### Aim of the task
For the listing that follows, report how many lines contain the string "version", giving the number alone.

### Data to use

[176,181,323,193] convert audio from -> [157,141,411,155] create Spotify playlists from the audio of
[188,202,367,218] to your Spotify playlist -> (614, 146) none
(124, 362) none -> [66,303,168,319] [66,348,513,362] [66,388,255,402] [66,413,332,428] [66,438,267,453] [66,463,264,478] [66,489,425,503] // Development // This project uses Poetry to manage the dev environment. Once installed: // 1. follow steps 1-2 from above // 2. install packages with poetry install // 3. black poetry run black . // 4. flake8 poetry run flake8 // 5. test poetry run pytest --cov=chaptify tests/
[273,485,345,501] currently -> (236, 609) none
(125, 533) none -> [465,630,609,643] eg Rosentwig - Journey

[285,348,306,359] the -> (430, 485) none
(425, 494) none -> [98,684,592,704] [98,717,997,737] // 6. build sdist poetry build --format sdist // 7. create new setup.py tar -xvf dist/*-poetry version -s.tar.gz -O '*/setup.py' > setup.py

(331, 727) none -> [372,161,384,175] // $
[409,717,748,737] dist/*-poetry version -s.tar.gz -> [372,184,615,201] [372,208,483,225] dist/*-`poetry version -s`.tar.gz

...

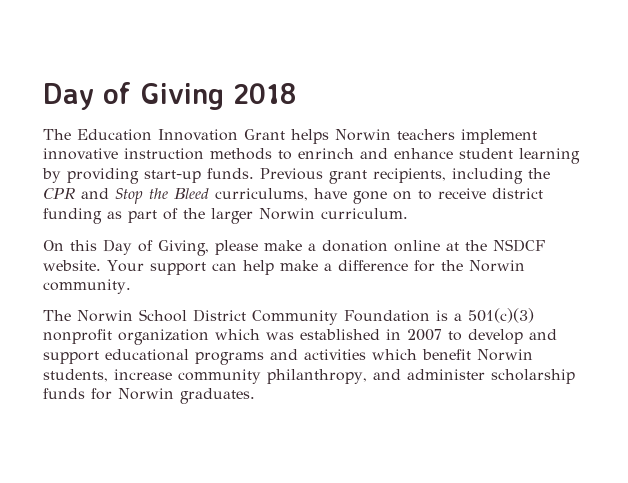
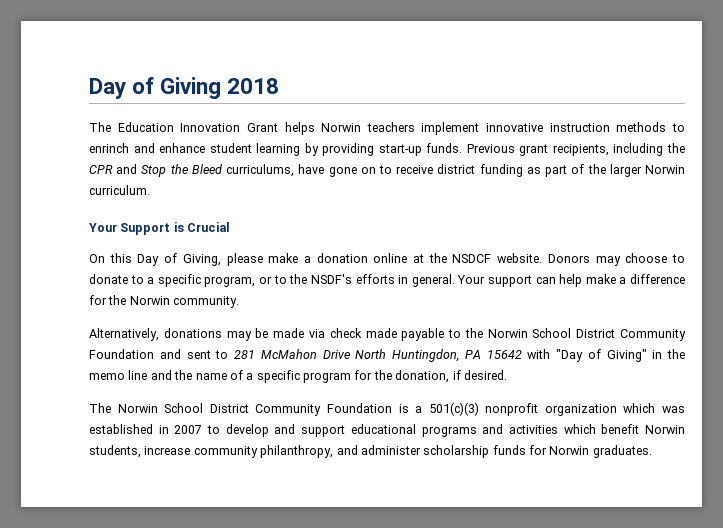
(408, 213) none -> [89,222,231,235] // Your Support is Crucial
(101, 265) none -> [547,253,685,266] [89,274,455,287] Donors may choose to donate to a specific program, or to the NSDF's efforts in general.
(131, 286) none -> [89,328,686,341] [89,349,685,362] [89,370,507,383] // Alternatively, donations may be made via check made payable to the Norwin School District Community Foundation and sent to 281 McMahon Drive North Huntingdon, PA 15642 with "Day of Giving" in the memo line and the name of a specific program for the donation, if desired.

---

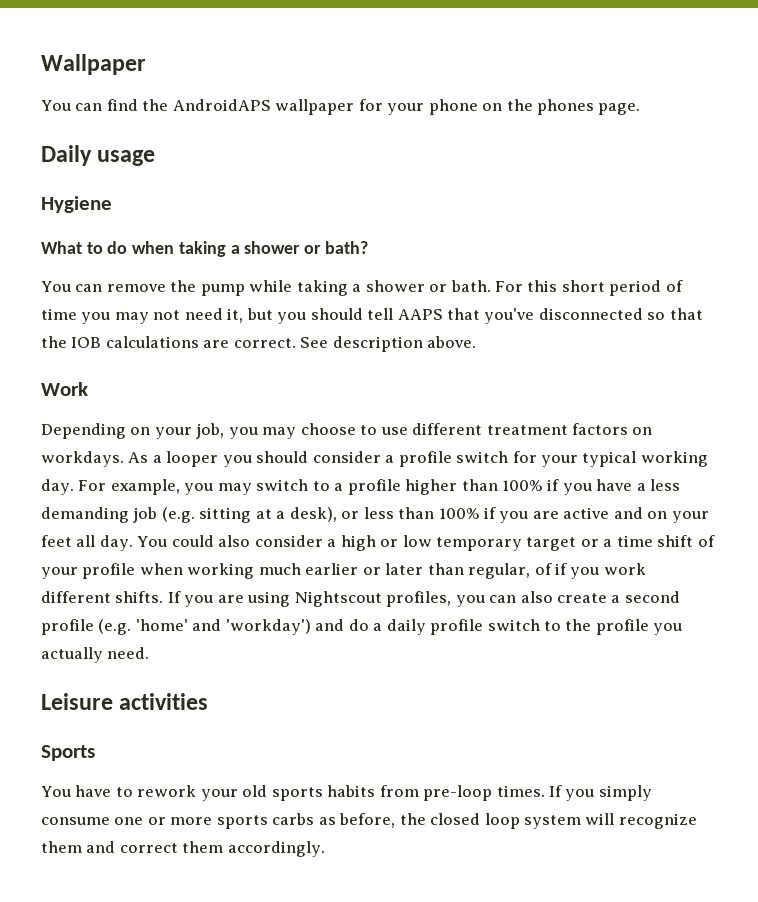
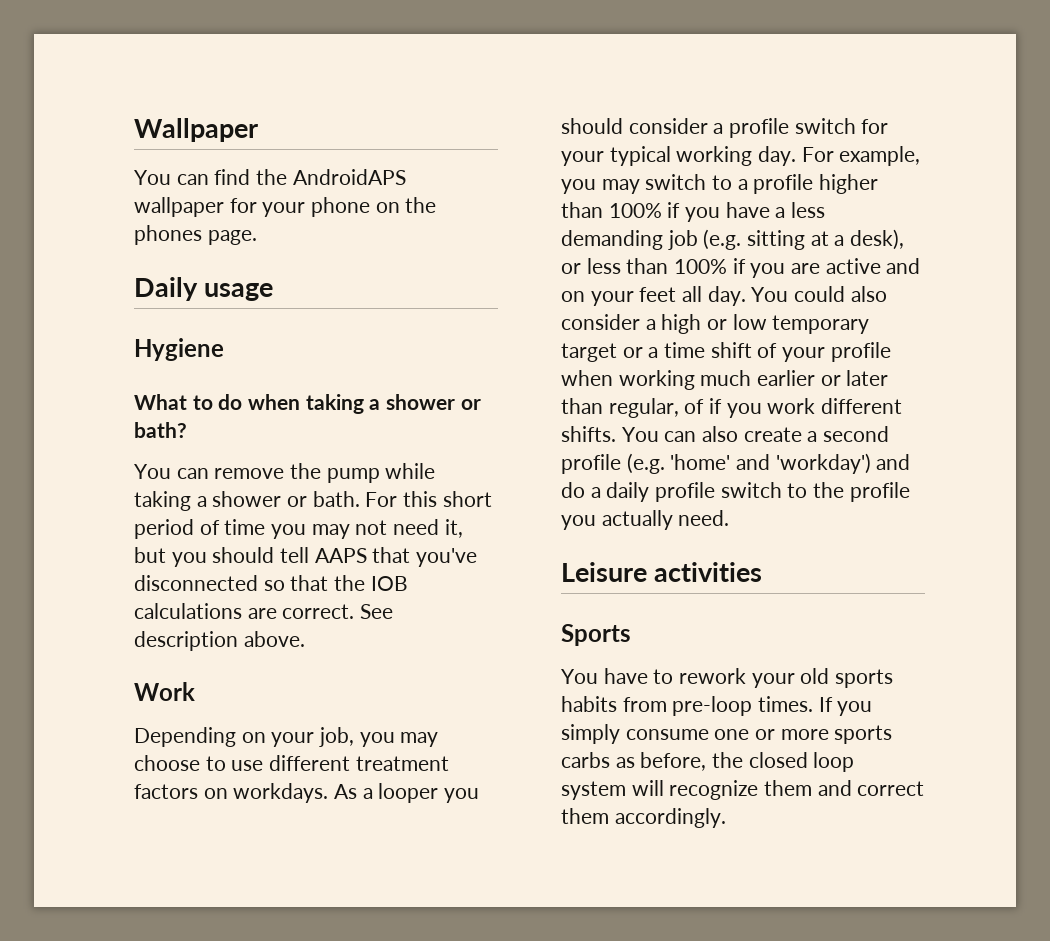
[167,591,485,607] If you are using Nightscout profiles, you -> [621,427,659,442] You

### Completed task
2